**Material for this exercise**
┄┄┄┄┄┄┄┄┄┄┄┄┄┄┄┄┄┄┄┄

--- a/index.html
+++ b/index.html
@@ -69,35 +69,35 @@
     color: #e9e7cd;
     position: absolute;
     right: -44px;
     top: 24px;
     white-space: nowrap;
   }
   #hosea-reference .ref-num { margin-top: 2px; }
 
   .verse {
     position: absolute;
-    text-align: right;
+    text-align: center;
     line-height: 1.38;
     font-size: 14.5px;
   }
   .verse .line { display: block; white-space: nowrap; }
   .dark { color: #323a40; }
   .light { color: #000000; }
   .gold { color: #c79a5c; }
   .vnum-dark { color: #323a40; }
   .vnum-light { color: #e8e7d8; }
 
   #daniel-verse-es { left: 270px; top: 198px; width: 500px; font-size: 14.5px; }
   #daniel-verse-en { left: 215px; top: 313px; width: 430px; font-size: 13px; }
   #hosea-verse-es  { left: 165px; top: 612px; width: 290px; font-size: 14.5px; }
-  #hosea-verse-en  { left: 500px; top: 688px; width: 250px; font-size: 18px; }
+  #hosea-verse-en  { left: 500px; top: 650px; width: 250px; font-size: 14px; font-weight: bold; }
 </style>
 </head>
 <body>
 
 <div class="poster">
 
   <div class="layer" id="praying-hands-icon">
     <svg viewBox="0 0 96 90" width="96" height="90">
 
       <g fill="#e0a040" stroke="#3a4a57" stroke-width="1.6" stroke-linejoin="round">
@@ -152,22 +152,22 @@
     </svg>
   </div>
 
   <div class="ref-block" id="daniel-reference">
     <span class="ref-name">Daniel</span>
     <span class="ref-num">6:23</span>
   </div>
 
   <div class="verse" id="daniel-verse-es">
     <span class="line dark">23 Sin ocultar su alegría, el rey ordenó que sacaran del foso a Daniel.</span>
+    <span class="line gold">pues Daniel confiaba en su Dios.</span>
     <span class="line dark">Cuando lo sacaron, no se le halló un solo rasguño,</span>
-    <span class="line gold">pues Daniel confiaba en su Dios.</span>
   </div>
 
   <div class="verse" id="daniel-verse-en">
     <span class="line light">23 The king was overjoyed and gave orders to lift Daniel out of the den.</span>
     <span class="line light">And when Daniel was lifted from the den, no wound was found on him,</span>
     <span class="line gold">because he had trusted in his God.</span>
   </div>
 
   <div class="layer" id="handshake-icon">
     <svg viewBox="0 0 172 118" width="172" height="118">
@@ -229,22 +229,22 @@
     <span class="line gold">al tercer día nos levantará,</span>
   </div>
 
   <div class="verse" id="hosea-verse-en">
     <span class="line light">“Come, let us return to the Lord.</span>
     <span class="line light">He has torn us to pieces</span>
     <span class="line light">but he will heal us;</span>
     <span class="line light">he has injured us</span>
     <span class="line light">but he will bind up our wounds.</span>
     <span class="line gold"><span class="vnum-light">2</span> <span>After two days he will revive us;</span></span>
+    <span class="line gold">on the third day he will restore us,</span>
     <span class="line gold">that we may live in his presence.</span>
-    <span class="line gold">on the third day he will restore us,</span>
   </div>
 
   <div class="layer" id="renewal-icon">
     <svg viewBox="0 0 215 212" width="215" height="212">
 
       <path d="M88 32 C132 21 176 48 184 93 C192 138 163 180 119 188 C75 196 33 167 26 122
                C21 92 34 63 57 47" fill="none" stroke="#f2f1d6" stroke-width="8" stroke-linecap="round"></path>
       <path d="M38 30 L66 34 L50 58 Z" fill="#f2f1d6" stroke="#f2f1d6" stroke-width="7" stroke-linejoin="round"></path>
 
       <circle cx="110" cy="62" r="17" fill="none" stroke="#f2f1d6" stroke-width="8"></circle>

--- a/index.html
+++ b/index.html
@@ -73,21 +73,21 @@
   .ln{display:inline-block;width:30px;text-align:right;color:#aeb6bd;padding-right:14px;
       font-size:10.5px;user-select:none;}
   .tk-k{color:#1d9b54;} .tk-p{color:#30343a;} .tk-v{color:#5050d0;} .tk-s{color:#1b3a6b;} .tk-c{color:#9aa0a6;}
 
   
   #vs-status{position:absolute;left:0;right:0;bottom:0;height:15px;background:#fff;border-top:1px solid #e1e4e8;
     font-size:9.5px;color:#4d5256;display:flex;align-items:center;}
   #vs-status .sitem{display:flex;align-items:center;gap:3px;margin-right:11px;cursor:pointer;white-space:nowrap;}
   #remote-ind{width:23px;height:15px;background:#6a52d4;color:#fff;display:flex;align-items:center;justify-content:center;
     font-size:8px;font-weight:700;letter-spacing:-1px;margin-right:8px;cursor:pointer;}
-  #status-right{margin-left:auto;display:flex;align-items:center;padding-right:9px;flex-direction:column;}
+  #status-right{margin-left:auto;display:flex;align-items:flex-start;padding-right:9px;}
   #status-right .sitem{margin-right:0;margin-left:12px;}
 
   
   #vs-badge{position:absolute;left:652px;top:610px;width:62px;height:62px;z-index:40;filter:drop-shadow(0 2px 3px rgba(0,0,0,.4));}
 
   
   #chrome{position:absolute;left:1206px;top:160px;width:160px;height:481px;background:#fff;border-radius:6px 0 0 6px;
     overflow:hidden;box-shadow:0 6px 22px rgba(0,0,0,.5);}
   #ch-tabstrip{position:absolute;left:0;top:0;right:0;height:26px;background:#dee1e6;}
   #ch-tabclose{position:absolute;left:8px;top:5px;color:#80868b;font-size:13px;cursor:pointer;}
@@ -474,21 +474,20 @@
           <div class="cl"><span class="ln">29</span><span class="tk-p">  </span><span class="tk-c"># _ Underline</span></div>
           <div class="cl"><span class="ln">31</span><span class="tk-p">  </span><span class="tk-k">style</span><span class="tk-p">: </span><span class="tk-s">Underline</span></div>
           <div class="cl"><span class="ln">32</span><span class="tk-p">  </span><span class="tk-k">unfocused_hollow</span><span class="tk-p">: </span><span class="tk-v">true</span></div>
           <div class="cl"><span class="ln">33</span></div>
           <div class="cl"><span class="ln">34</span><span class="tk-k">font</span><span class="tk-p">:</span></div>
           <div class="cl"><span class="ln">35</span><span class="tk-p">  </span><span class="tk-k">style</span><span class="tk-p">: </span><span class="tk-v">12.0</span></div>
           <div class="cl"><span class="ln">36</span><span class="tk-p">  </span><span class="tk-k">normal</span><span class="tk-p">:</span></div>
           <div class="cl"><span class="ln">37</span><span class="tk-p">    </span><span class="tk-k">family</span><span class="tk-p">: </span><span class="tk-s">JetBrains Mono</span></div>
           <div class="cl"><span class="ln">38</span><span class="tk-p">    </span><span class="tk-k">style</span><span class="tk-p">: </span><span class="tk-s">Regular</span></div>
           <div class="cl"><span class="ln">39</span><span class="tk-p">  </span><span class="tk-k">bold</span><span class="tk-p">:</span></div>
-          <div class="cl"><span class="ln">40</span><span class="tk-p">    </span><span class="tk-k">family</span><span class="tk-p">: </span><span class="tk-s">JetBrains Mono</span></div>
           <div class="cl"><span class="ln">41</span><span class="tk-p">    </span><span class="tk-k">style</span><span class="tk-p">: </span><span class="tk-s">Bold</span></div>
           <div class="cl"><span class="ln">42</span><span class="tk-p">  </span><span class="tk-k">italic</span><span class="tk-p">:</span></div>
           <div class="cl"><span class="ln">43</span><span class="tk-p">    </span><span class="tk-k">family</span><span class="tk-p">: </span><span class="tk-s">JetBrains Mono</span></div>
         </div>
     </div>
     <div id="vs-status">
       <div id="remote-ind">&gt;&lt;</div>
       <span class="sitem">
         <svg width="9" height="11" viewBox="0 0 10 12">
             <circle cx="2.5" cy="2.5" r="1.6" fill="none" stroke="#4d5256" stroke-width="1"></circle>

┄┄┄┄┄┄┄┄┄┄┄┄┄┄┄┄┄┄┄┄

**Task description**
The expected answer is a copy of each line in the records that holds the word "pues".

**Response area**
+    <span class="line gold">pues Daniel confiaba en su Dios.</span>
-    <span class="line gold">pues Daniel confiaba en su Dios.</span>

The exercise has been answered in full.